Rolle der Psychoonkologen
Die Rolle des Psychoonkologen ist dabei die eines Beraters zur Bewältigung der bestehenden, belastenden Problematiken. Zur Aufgabe der Psychoonkologen gehört es auch, kommunikative Barrieren und Sprachlosigkeit zwischen Patient und Umfeld zu überwinden, insbesondere zwischen Patienten und Ärzten. Auch sie sind dazu da, den Betroffenen dabei zu helfen sich mehr mit ihrer Krankheit zu befassen, mehr Informationen und somit mehr Wissen darüber zu erlangen.[7]
Die Vertreter der Psychoonkologie verstehen sich dabei zumeist als „anwaltschaftlicher“ Mittler zwischen allen Beteiligten, um die so oftmals nötigen Klärungen herbeizuführen. Insofern gehören „Halten und Aushalten“ zu den wichtigsten und zugleich schwierigsten Aufgaben der psychoonkologischen Unterstützer.[8]
Ausblick
Krebs ist wie der anfangs erwähnte Autor und Pulitzer-Preisträger Mukherjee konstatiert, ein blinder Passagier im Leben eines jeden Menschen. Krebserkrankungen mehren sich. Je älter wir werden, desto öfter müssen wir damit rechnen und uns darauf einstellen, daran zu erkranken. Von daher wird das in der Psychoonkologie bestehende Motto, den „Mut zum Überleben“[9] zu schaffen, zu einer Maxime der Zukunft werden. Die Psychoonkologie bildet dazu die Grundbedingungen einer empathischen, würdevollen Begleitung eines Menschen in jedem Stadium seiner Erkrankung – im Sinne eines „Getragenwerden und Gehaltensein als tröstenden Beziehungsraum“[10]. So schafft die Psychoonkologie eine „Win-Win-Situation“ für alle Beteiligten zu einem besseren Umgang mit der Erkrankung. Denn nicht zuletzt ist Krebs eine Krise, die es zu meistern gilt.

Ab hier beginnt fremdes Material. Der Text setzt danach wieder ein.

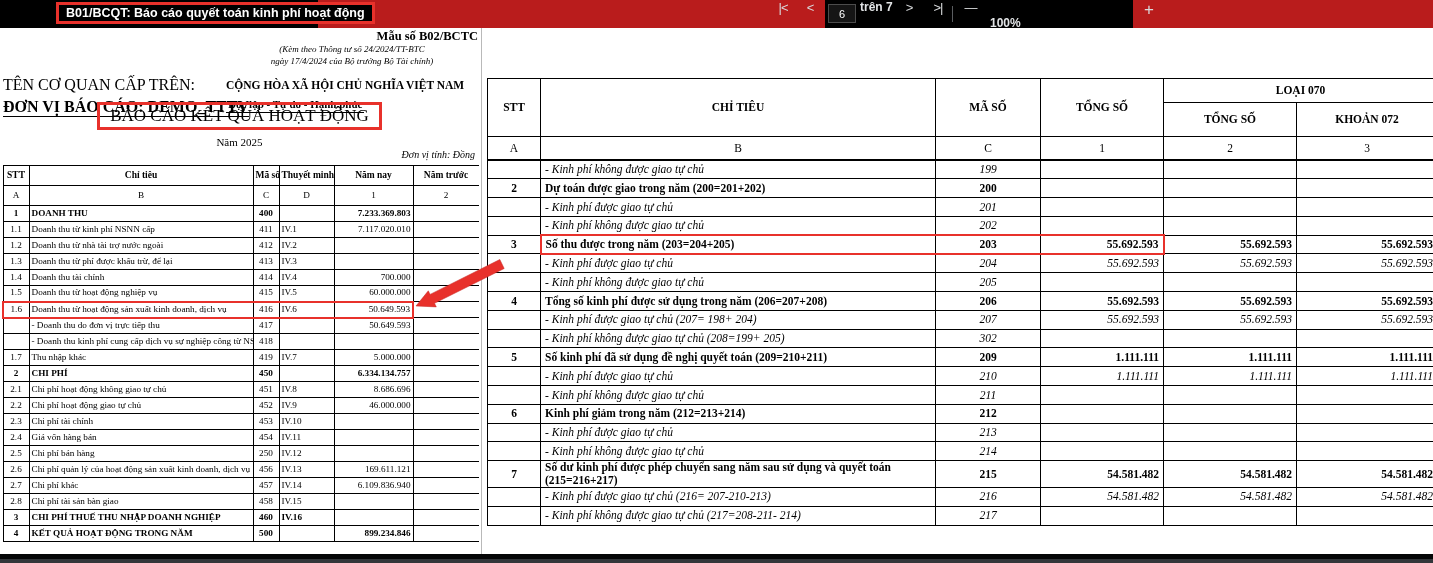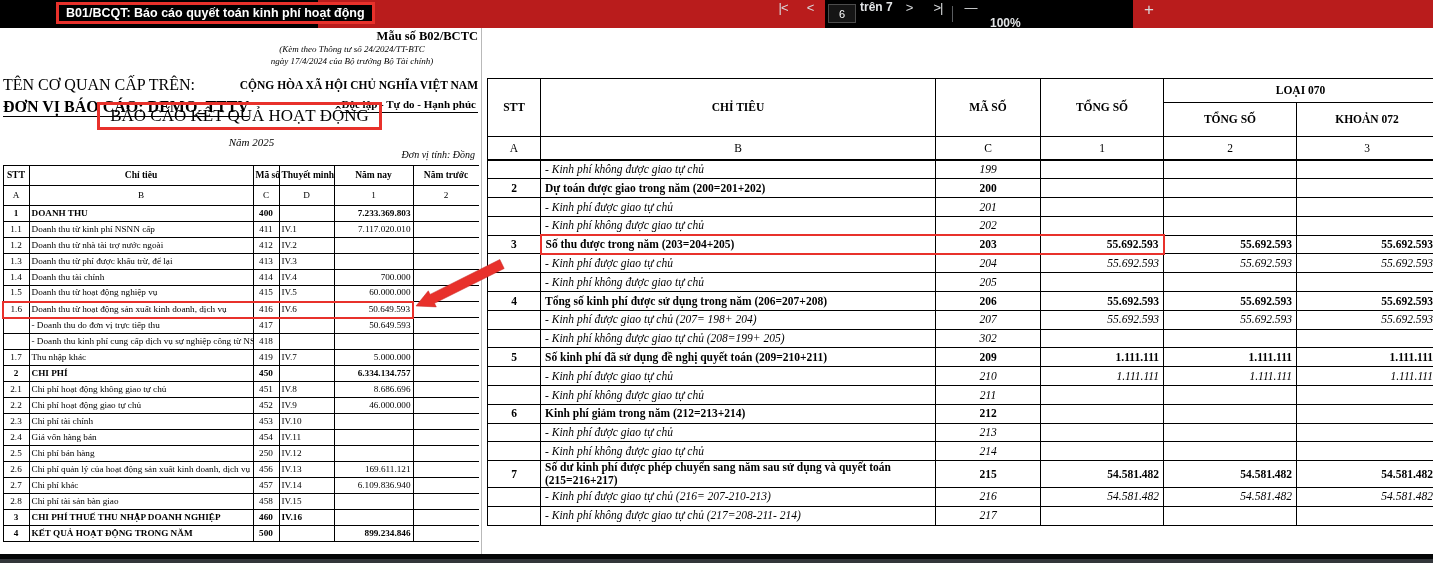"CỘNG HÒA XÃ HỘI CHỦ" .motto { text-align: right -> left }
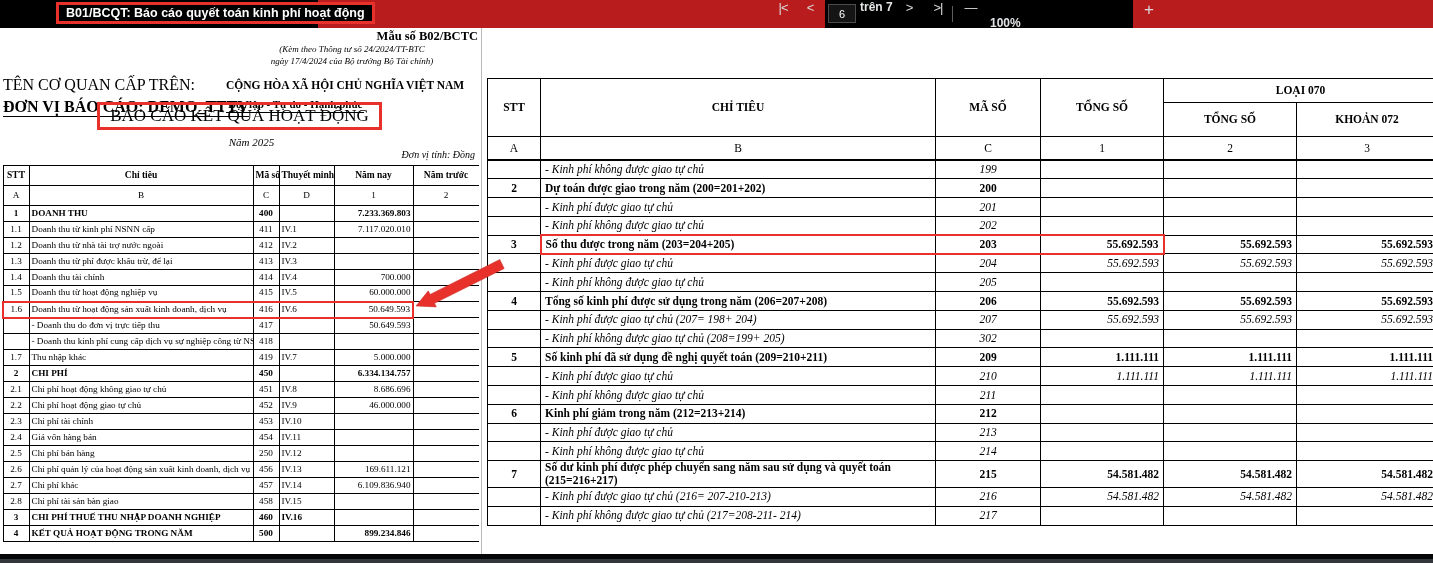"Năm 2025" .rep-year { font-style: italic -> none; left: 12px -> 0 }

[1] Mukherjee, S. Der König aller Krankheiten. Krebs – eine Biographie, Köln 2012
[2] aus: Mut zum Überleben, Interview mit Prof. Dr. V. Tschuschke https://www.ugb.de/gesundheitsfoerderung/krebs-psyche-psychoonkologie/druckansicht.pdf
[3] Tschuschke, V. Psychoonkologie. Zur Bedeutung psychischer Prozesse bei Krebserkrankungen, in: Zeitschrift für Nervenheilkunde 9/2008, S. 823-840
Siehe auch Weis, J./Markovits-Hopii, R. Wie wirken sich psychosoziale Interventionen bei Krebspatienten auf die Lebensqualität aus, in: InFo Onkologie 7/2018, S. 14-15.
[4] Hack, Ch. Halten und Aushalten, in: Deutsches Ärzteblatt, Jg. 103, Heft 6 vom 10.2.2006, S. 322.
[5] Gerdes, N. Der Sturz aus der normalen Wirklichkeit und die Suche nach Sinn; in: Schmidt, W. Jenseits der Normalität. München 1986.
[6] Weyland, P. Das psychoonkologische Gespräch, Stuttgart 2017, S. 29.
[7] Tschuschke, V. ebd.
[8] Hack, Ch. Ebd.
[9] aus: Mut zum Überleben, Interview mit Prof. Dr. V. Tschuschke https://www.ugb.de/gesundheitsfoerderung/krebs-psyche-psychoonkologie/druckansicht.pdf
[10] Baldauf, D./Waldenberger, B. Getragenwerden und Gehaltensein als tröstender Beziehungsraum: Eine psychoonkologische Begleitung für Krebspatienten, Angehörige und Betreuer, Würzburg 2011.